Quelque 1 500 amendes, un nombre de femmes verbalisées stable d’une année sur l’autre: la loi interdisant le voile intégral, qui aura cinq ans lundi, est appliquée sans difficulté majeure selon l’Intérieur. Mais certains la jugent inefficace face à l’islam radical.
Le 11 octobre 2010, Nicolas Sarkozy, alors président de la République, promulguait la loi «interdisant la dissimulation du visage dans l’espace public». Autrement dit punissant d’une amende allant jusqu’à 150 euros le port du niqab (qui ne montre que les yeux) ou de la burqa (qui les cache derrière un tissu à mailles).
L’interdiction n’est entrée en vigueur que six mois plus tard, pour «mettre l’accent sur la prévention», selon le ministère de l’Intérieur, auprès d’une population concernée estimée à environ 2 000 femmes. Depuis, selon un bilan au 1er septembre dernier communiqué par la Place Beauvau, 1 546 verbalisations ont été établies par les forces de l’ordre, concernant 234 femmes en 2011 (année incomplète), puis 332 en 2012, 383 en 2013 et 397 l’an dernier. Sur les neuf premiers mois de cette année, 200 contrevenantes ont été verbalisées.
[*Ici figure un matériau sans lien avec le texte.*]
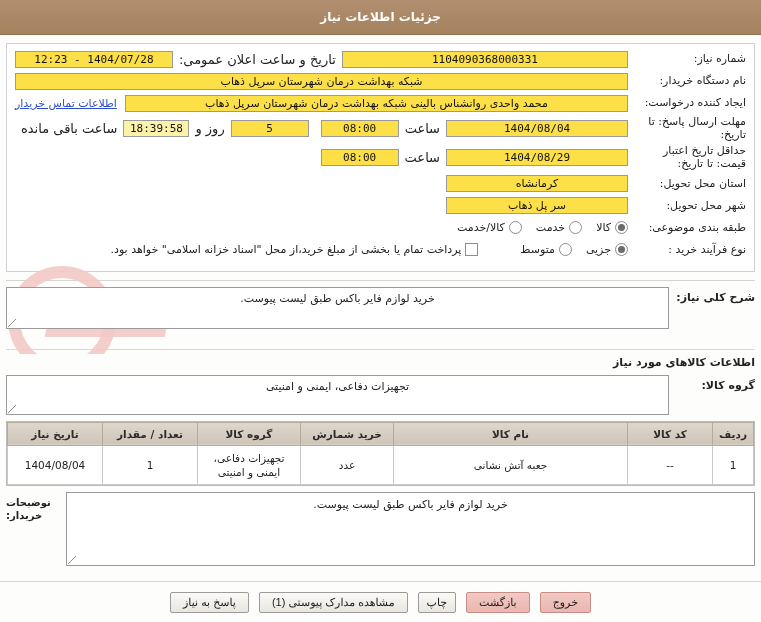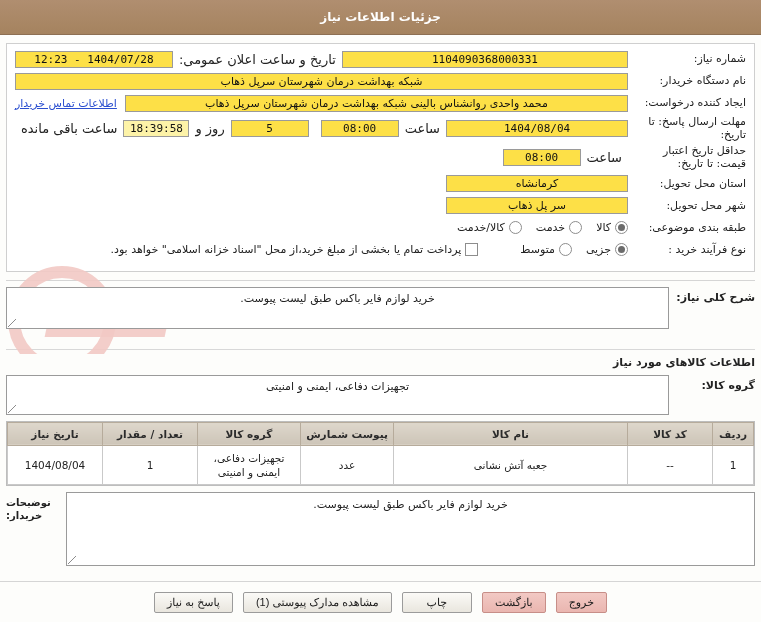"1404/08/29" div.fld { html: none -> <div>1404/08/29</div> }
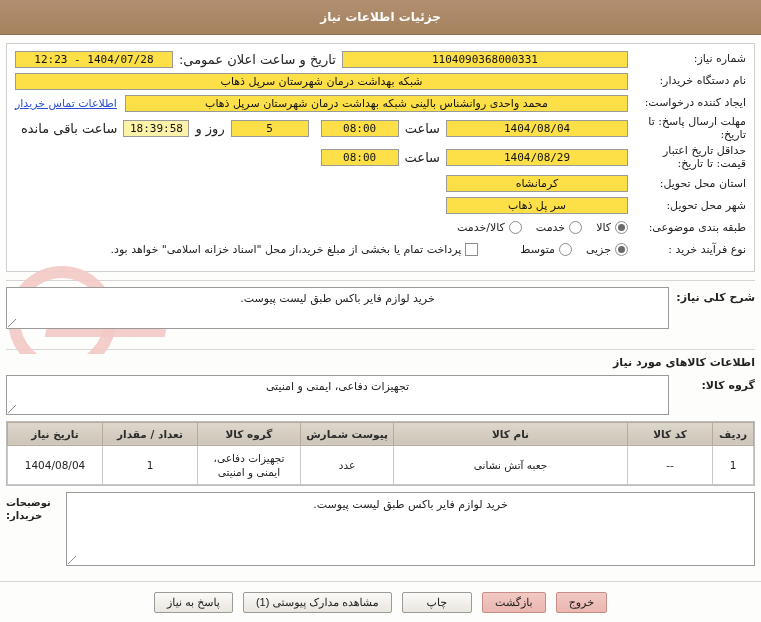"پیوست شمارش" th { text: پیوست -> خرید }
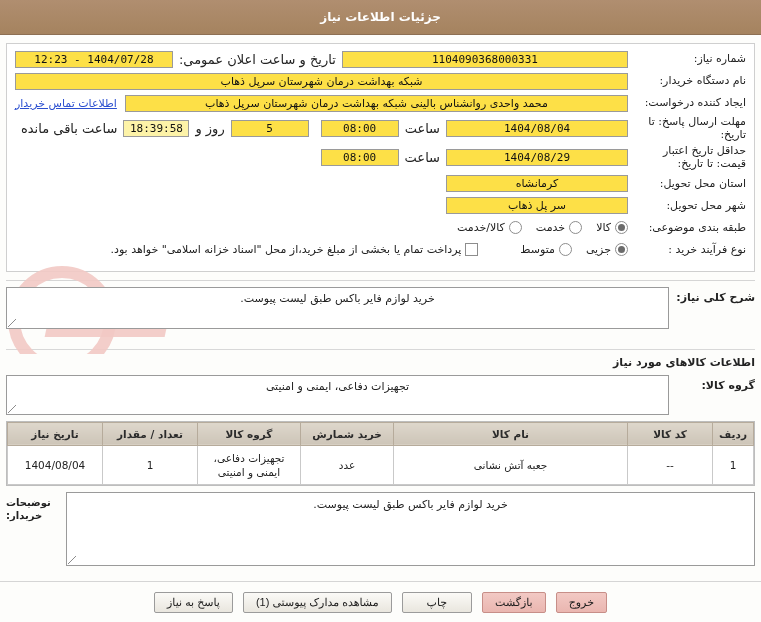"چاپ" .btn.wide { padding: 3px 24px -> 3px 8px }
Saisie par une avocate se disant adepte de la burqa, la Cour européenne des droits de l’Homme (CEDH) a validé la loi en jugeant que «la préservation des conditions du vivre ensemble était un objectif légitime». Mais l’application du texte a provoqué localement des tensions, en particulier à Trappes (Yvelines), où le contrôle d’identité mouvementé d’une femme au niqab en juillet 2013 avait provoqué une flambée de violences urbaines.
« Discernement »
La loi «a été appliquée normalement par les policiers et gendarmes, qui ont su faire preuve de discernement», assure à l’AFP le porte-parole du ministère de l’Intérieur, Pierre-Henry Brandet. «L’immense majorité des contrôles et verbalisations se sont déroulés sereinement et sans tension particulière».
Du côté des syndicats, on souligne que le contrôle des femmes intégralement voilées n’est «pas la préoccupation première des policiers», selon les mots de Céline Berthon, secrétaire générale du Syndicat des commissaires de la police nationale (SCPN).
«Quand ils effectuent ces contrôles, ils doivent souvent répondre à des interventions extrêmement difficiles de la population qui les amènent à devoir s’expliquer devant l’IGPN», renchérit Frédéric Lagache (Alliance-Police nationale, majoritaire). Nicolas Comte (Unité SGP Police FO) parle d’une loi «toujours très compliquée à appliquer, parce qu’elle met les policiers en difficulté et que les sanctions qui suivent ces contrôles sont jugées trop faibles. Pour la police, le jeu n’en vaut pas la chandelle».
L’amende de 150 euros elle-même n’est guère dissuasive. Elle l’est d’autant moins qu’un homme d’affaires algérien adepte des coups médiatiques, Rachid Nekkaz, s’est donné pour mission d’en régler l’essentiel. Ce promoteur immobilier, qui affirme mener ce combat au nom du «respect des libertés fondamentales» alors qu’il se dit hostile au port du niqab, a réglé vendredi sa 973e amende, a-t-il indiqué. Ces verbalisations concernent 683 femmes (une majorité est multirécidiviste), aux deux tiers «Françaises converties» selon l’activiste.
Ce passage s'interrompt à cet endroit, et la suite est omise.